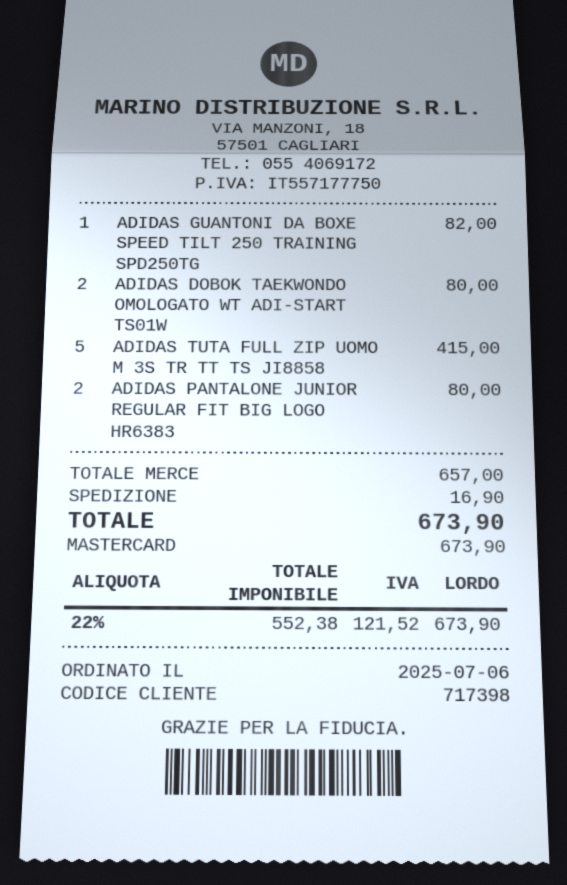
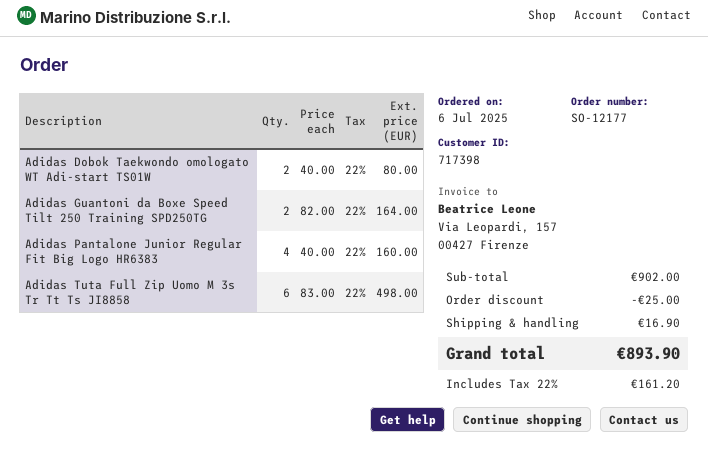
ADIDAS GUANTONI DA BOXE SPEED TILT 250 TRAINING SPD250TG: 1 for 82.00 -> 2 for 164.00
ADIDAS TUTA FULL ZIP UOMO M 3S TR TT TS JI8858: 5 for 415.00 -> 6 for 498.00
ADIDAS PANTALONE JUNIOR REGULAR FIT BIG LOGO HR6383: 2 for 80.00 -> 4 for 160.00
subtotal: 657.00 -> 902.00
discount: none -> 25.00
tax: 22% = 121.52 -> 22% = 161.20
total: 673.90 -> 893.90

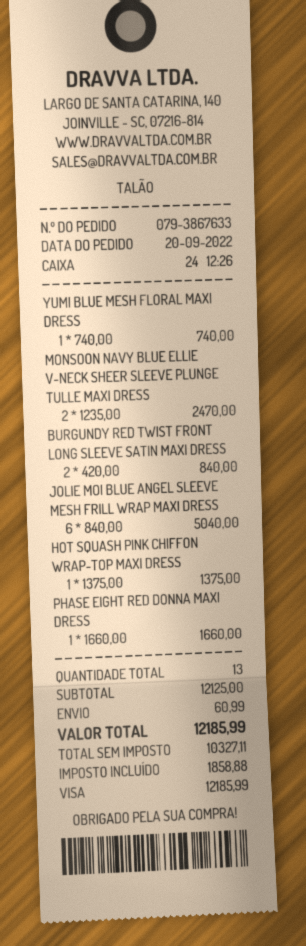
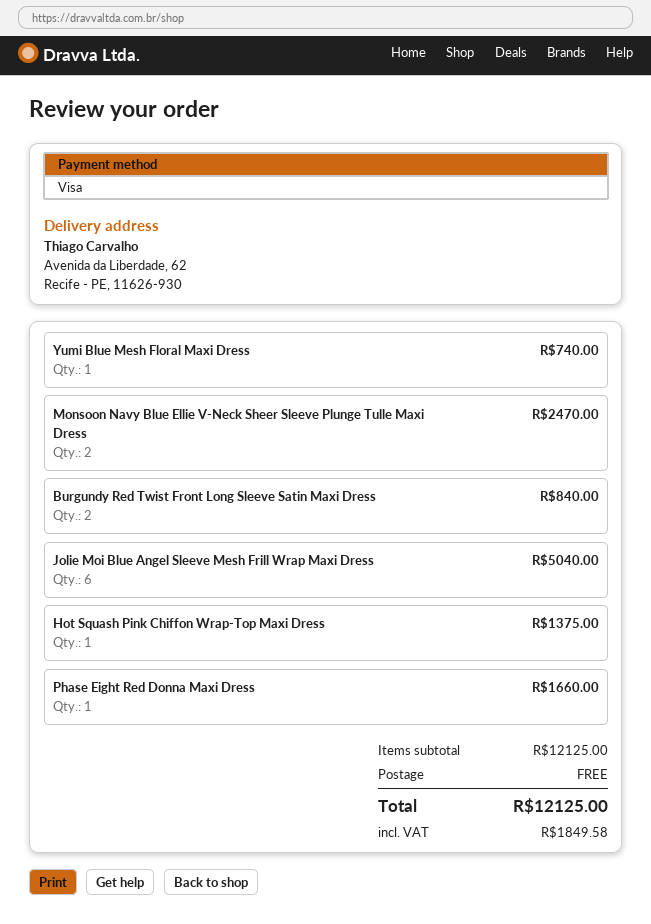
shipping: 60.99 -> 0.00
tax: 1858.88 -> 1849.58
total: 12185.99 -> 12125.00

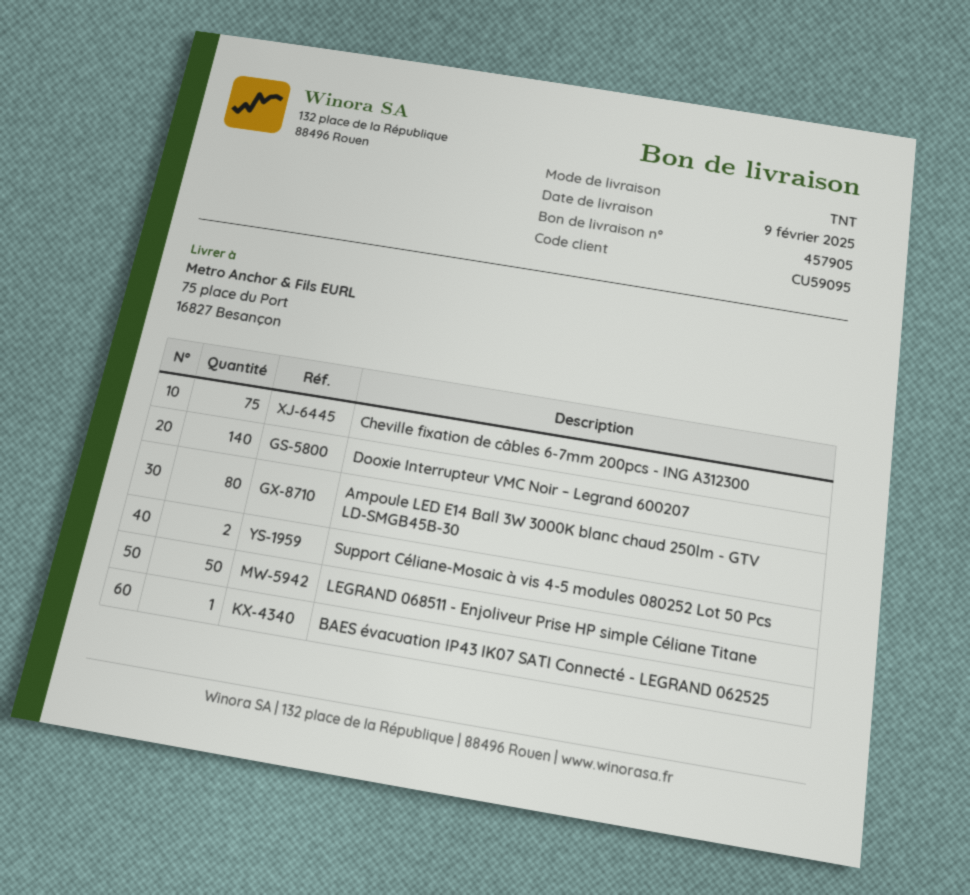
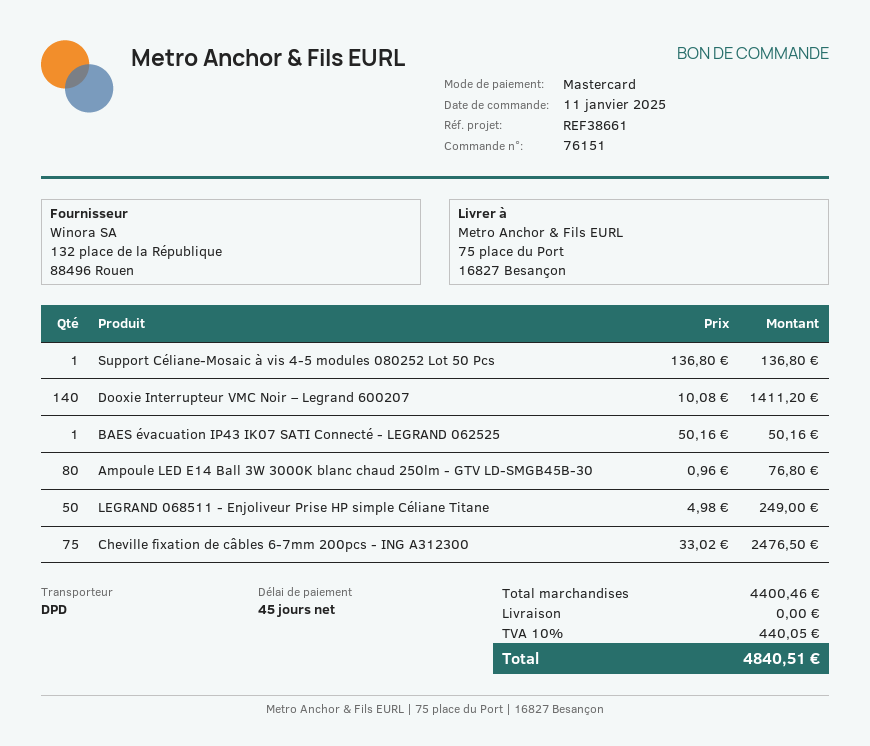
shipping method: TNT -> DPD
Support Céliane-Mosaic à vis 4-5 modules 080252 Lot 50 Pcs: 2 -> 1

:: Assignment ::
Only the text of the records above is to be reproduced, exactly as given; the pictures are dropped.

:: Exercise output ::
ADIDAS GUANTONI DA BOXE SPEED TILT 250 TRAINING SPD250TG: 1 for 82.00 -> 2 for 164.00
ADIDAS TUTA FULL ZIP UOMO M 3S TR TT TS JI8858: 5 for 415.00 -> 6 for 498.00
ADIDAS PANTALONE JUNIOR REGULAR FIT BIG LOGO HR6383: 2 for 80.00 -> 4 for 160.00
subtotal: 657.00 -> 902.00
discount: none -> 25.00
tax: 22% = 121.52 -> 22% = 161.20
total: 673.90 -> 893.90

shipping: 60.99 -> 0.00
tax: 1858.88 -> 1849.58
total: 12185.99 -> 12125.00

shipping method: TNT -> DPD
Support Céliane-Mosaic à vis 4-5 modules 080252 Lot 50 Pcs: 2 -> 1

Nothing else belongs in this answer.